How long you spend brushing your teeth is as important an aspect as how often you brush your teeth. Often people “rush the brush”, spending under 30 seconds brushing, followed up by a quick mouthwash rinse. Brushing your teeth should be a part of your morning ritual and your bedtime wind-down.

Brushing should take no less that two minutes if done properly, followed by a flossing regimen, then at least one minute with a mouthwash if you choose to use one. These five minutes can be very relaxing and will leave your gums and mouth feeling invigorated and clean.

Brushing your teeth is not like sanding wood, you need to be gentle. Using a soft bristled brush, in a small circular motion, ensure you clean all surfaces of your teeth including behind the hard to reach back molars. Don’t forget to gently brush your gums in the direction of your tooth (upwards for lower teeth, downwards for upper teeth).

Your tongue and roof of your mouth need to be brushed gently. Some tooth brushes come with a tongue scrubbing surface: as long as you’re gentle, your brush should do the trick. This will help control the majority of the bacteria that cause bad breath.

Your Toothbrush

Your toothbrush is your toothbrush – don’t share it. If you use an electric toothbrush get separate brushing heads for each user.

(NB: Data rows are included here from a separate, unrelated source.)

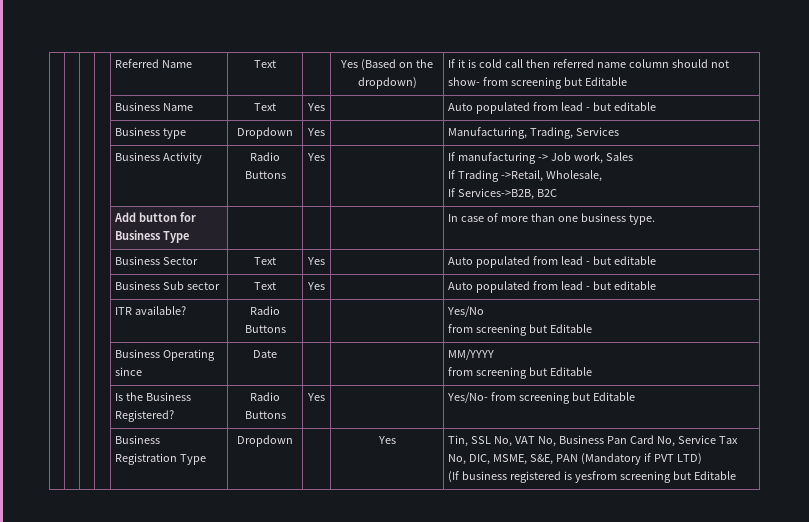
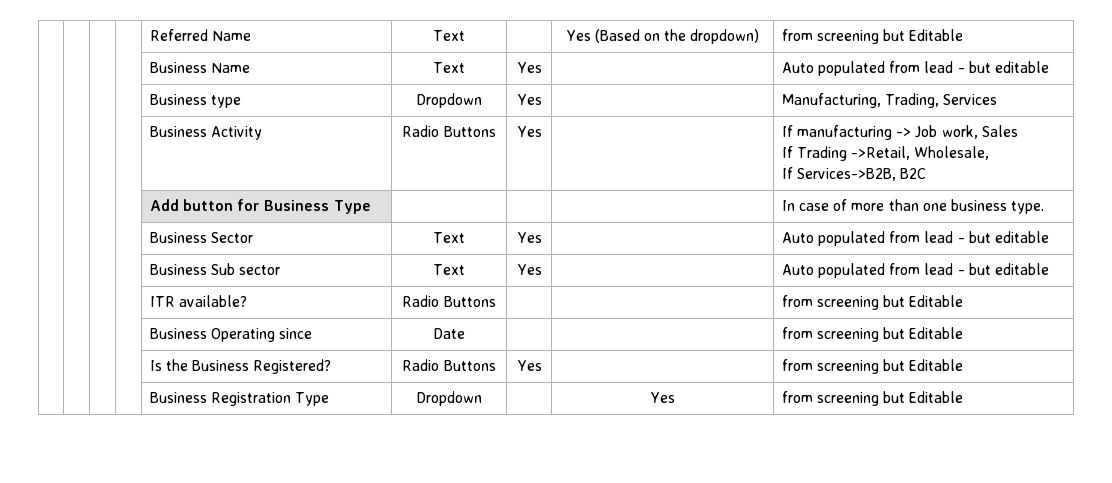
- | | | | Referred Name | Text | | Yes (Based on the dropdown) | If it is cold call then referred name column should not show- from screening but Editable
+ | | | | Referred Name | Text | | Yes (Based on the dropdown) | from screening but Editable
- | | | | ITR available? | Radio Buttons | | | Yes/No
- from screening but Editable
+ | | | | ITR available? | Radio Buttons | | | from screening but Editable
- | | | | Business Operating since | Date | | | MM/YYYY
- from screening but Editable
+ | | | | Business Operating since | Date | | | from screening but Editable
- | | | | Is the Business Registered? | Radio Buttons | Yes | | Yes/No- from screening but Editable
+ | | | | Is the Business Registered? | Radio Buttons | Yes | | from screening but Editable
- | | | | Business Registration Type | Dropdown | | Yes | Tin, SSL No, VAT No, Business Pan Card No, Service Tax No, DIC, MSME, S&E, PAN (Mandatory if PVT LTD)
- (If business registered is yesfrom screening but Editable
+ | | | | Business Registration Type | Dropdown | | Yes | from screening but Editable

Unless your dentist suggests otherwise, choose a brush with soft bristles. There are many shaped toothbrush heads and bodies: select one that fits your mouth and is easy to handle, ensuring you can reach behind your back molars.

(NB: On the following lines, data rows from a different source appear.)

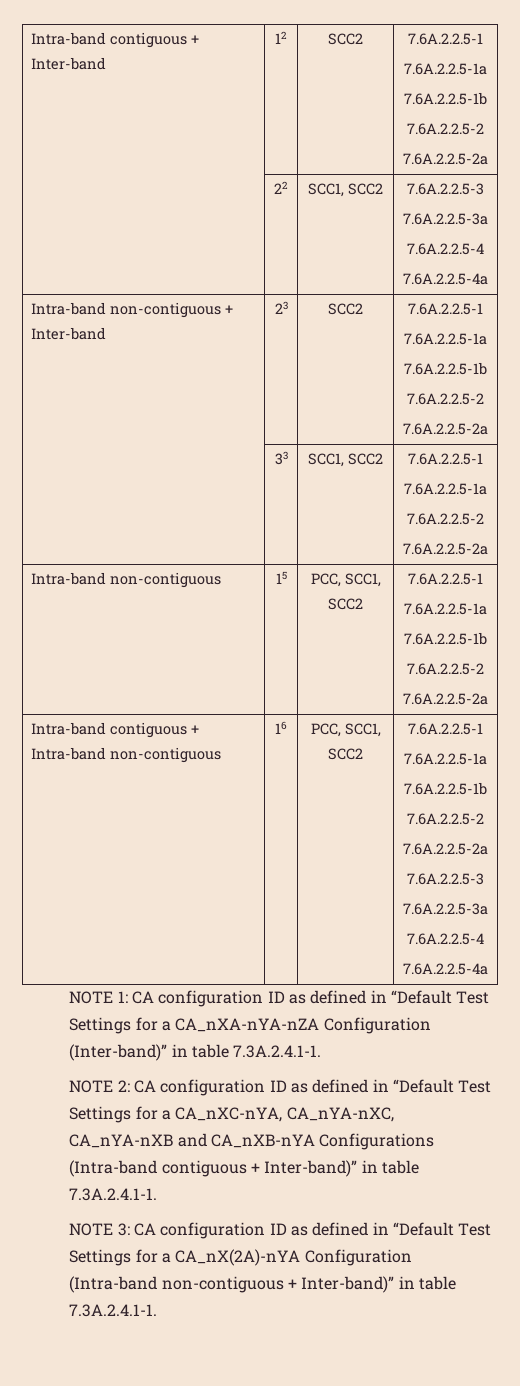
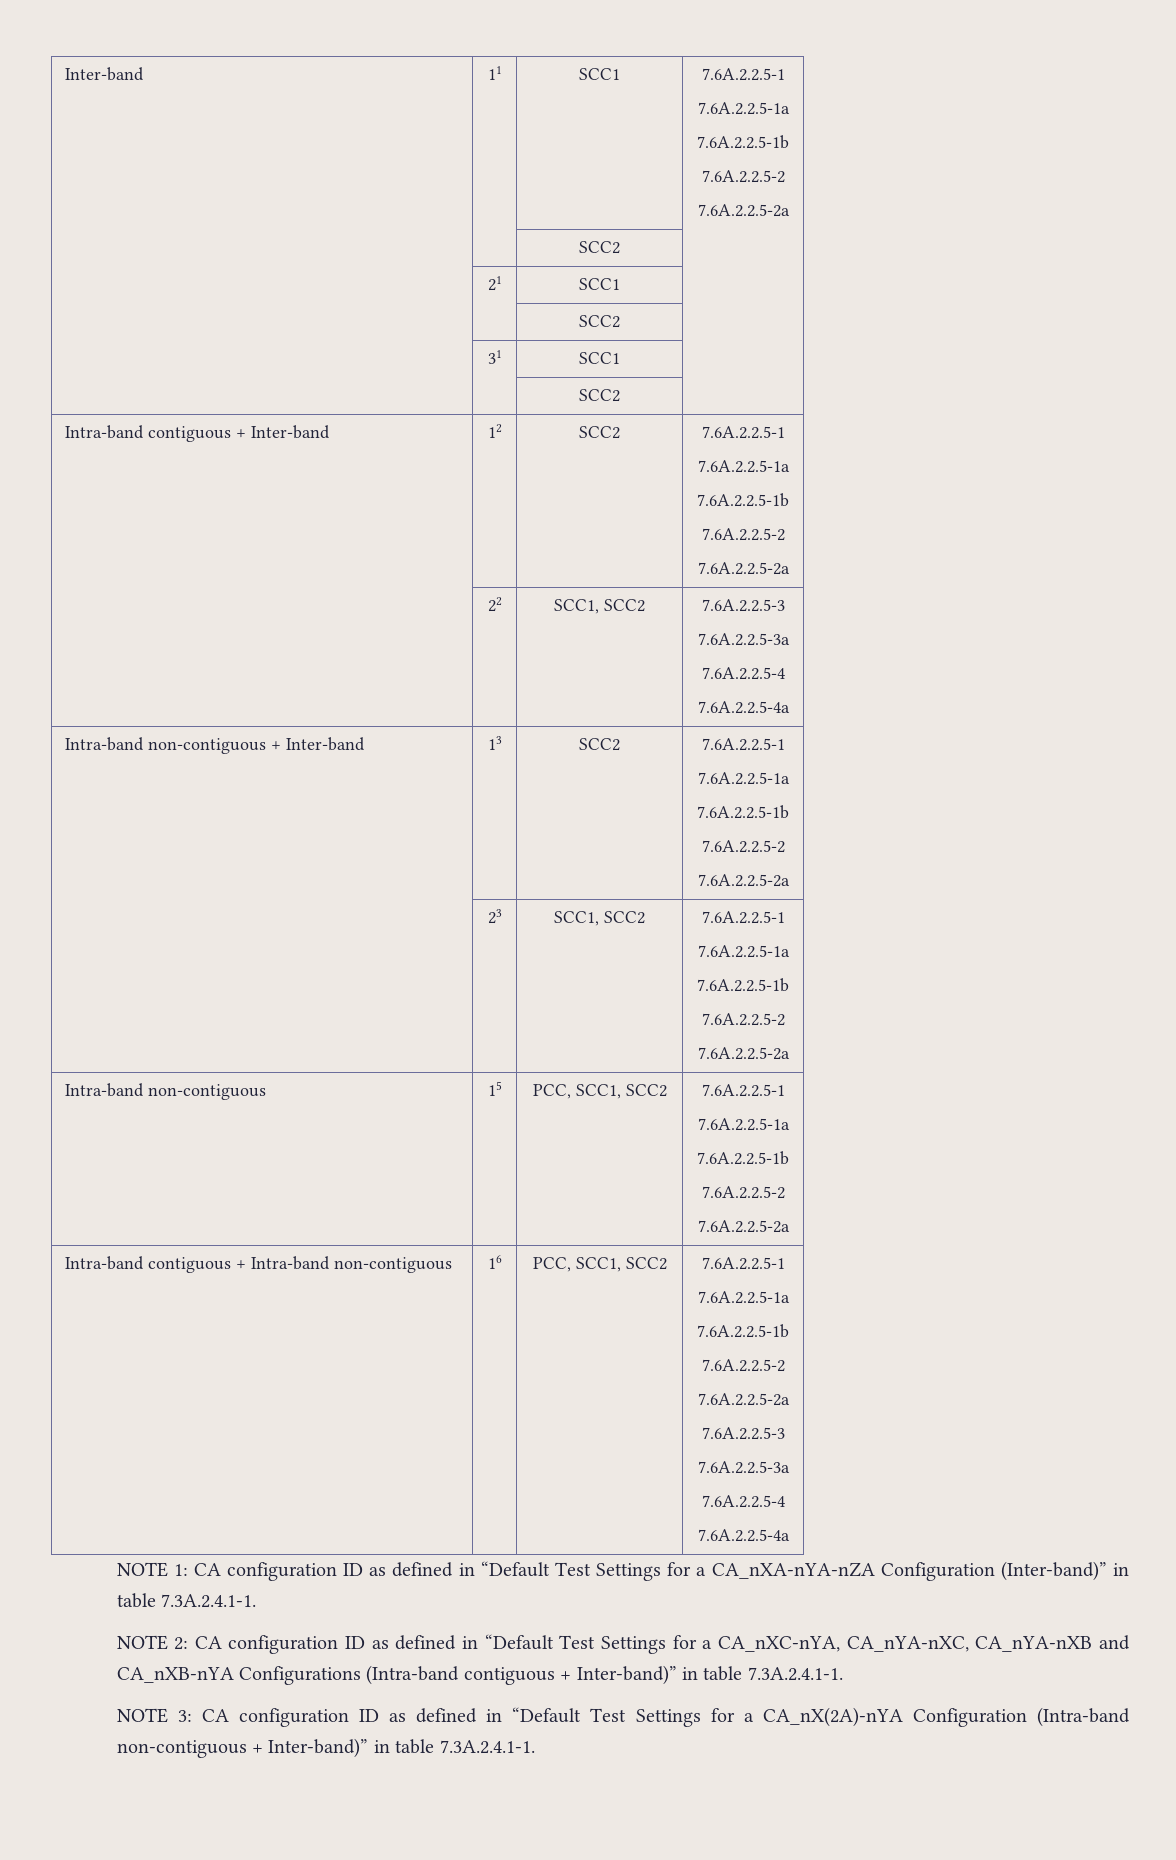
+ Inter-band | 11 | SCC1 | 7.6A.2.2.5-1
+ 7.6A.2.2.5-1a
+ 7.6A.2.2.5-1b
+ 7.6A.2.2.5-2
+ 7.6A.2.2.5-2a
+ | | SCC2 |
+ | 21 | SCC1 |
+ | | SCC2 |
+ | 31 | SCC1 |
+ | | SCC2 |
- Intra-band non-contiguous + Inter-band | 23 | SCC2 | 7.6A.2.2.5-1
+ Intra-band non-contiguous + Inter-band | 13 | SCC2 | 7.6A.2.2.5-1
  7.6A.2.2.5-1a
  7.6A.2.2.5-1b
  7.6A.2.2.5-2
  7.6A.2.2.5-2a
- | 33 | SCC1, SCC2 | 7.6A.2.2.5-1
+ | 23 | SCC1, SCC2 | 7.6A.2.2.5-1
  7.6A.2.2.5-1a
+ 7.6A.2.2.5-1b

A toothbrush should be changed about every three months, and whenever you see that the bristles are starting to fray and bend. We also recommend replacing your toothbrush after you have a cold or other virus.

Taking the time to care for your teeth and mouth will benefit your overall health and be well worth the effort. If you would like a demonstration of proper brushing techniques, please ask us during your next visit.